* INSTRUCTIONS TO FOLLOW: Some lines hold the string "malicious". Copy all of them from the material that follows.
[TASK DATA — start]
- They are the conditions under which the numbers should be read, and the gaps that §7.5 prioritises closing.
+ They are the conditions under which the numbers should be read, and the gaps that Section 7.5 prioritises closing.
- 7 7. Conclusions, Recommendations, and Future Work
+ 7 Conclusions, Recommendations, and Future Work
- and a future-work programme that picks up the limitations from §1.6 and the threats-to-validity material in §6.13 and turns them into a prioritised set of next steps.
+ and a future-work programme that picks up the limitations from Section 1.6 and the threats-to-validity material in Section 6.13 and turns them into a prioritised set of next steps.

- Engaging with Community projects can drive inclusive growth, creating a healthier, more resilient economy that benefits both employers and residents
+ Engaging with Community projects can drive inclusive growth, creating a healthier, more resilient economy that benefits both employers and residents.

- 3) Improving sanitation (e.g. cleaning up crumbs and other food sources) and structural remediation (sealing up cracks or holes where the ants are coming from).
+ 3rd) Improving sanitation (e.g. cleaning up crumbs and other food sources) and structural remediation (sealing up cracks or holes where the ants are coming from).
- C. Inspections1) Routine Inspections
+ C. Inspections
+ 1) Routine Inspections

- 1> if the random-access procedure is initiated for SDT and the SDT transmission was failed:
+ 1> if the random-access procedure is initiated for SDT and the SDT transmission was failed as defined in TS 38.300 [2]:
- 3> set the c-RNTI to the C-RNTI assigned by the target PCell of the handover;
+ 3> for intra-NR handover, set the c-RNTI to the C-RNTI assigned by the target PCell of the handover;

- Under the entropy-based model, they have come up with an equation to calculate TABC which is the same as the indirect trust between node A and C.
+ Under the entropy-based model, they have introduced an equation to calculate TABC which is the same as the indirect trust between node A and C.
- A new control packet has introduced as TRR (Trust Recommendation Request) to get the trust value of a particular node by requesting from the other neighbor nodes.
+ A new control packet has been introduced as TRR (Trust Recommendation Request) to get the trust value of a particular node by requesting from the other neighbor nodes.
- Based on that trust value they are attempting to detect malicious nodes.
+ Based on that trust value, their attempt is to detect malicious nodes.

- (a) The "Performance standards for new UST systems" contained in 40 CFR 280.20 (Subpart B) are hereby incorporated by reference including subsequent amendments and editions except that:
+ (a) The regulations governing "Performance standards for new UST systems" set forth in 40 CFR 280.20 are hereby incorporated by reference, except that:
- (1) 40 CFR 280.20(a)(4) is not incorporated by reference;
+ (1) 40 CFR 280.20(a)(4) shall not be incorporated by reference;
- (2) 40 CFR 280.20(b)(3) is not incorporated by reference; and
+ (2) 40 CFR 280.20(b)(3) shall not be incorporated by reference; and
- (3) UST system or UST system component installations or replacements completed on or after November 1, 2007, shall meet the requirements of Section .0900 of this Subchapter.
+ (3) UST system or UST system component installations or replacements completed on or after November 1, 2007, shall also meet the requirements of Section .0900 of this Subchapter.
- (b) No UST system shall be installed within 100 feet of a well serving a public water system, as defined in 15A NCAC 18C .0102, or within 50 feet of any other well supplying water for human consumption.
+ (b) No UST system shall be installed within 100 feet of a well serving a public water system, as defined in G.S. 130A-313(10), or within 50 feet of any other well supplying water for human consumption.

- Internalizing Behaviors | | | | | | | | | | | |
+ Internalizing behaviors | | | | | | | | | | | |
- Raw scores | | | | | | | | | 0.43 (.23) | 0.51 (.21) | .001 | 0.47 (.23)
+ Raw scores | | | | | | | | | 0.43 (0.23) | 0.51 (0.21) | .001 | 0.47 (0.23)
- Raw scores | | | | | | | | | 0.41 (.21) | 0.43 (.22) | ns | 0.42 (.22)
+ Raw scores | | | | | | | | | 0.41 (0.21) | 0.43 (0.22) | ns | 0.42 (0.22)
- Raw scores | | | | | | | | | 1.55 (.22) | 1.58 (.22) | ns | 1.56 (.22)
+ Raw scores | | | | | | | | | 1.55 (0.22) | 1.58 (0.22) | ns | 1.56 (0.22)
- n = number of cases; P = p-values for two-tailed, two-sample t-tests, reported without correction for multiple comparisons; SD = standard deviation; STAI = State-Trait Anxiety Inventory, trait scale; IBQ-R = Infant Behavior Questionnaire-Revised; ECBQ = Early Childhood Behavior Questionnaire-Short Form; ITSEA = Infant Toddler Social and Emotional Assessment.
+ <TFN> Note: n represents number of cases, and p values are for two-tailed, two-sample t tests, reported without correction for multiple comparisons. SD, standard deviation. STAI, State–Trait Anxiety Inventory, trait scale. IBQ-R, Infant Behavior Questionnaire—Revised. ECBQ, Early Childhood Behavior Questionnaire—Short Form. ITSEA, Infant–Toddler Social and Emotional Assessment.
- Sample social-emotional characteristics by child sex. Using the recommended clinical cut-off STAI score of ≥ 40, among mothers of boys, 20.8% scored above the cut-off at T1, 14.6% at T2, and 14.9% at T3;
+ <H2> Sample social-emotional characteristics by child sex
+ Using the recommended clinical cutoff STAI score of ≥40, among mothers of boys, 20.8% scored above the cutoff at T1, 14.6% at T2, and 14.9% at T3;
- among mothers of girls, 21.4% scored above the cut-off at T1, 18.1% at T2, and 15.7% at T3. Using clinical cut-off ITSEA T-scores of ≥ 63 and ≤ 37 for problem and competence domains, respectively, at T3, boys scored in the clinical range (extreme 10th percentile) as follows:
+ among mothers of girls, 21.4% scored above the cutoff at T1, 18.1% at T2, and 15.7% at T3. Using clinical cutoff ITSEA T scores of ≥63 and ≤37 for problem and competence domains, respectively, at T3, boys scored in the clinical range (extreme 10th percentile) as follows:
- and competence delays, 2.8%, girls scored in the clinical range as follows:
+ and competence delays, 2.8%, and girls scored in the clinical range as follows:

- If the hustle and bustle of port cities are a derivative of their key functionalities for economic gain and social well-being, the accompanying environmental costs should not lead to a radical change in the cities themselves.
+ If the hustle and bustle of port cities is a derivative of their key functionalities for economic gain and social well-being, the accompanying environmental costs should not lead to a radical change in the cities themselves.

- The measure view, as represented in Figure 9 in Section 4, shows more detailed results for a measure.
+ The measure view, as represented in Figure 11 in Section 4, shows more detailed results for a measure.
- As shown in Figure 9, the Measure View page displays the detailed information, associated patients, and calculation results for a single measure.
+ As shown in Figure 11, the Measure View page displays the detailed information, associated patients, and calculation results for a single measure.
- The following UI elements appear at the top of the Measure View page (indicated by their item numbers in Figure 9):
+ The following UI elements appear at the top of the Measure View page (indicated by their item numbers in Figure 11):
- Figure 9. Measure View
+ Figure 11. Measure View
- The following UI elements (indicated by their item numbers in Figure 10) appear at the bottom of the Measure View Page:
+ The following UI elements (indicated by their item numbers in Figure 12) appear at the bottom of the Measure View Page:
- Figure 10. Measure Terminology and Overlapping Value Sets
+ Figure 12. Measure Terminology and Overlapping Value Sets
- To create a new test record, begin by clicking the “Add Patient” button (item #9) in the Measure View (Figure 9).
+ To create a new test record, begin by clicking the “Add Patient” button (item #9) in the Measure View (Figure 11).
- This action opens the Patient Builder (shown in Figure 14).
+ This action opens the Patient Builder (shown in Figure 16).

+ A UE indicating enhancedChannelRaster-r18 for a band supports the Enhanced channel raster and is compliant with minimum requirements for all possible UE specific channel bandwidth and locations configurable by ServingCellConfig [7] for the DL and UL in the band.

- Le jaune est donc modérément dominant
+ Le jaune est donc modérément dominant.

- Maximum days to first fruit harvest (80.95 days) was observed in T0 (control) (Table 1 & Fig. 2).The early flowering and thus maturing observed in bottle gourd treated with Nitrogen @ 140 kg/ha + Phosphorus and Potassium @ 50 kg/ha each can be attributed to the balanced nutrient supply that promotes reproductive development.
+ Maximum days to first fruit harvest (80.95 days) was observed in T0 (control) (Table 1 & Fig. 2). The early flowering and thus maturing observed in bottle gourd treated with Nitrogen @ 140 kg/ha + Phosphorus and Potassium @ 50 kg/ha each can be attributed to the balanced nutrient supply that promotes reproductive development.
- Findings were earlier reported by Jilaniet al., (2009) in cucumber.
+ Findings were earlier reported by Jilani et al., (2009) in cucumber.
[TASK DATA — finish]
* TASK OUTPUT:
- Based on that trust value they are attempting to detect malicious nodes.
+ Based on that trust value, their attempt is to detect malicious nodes.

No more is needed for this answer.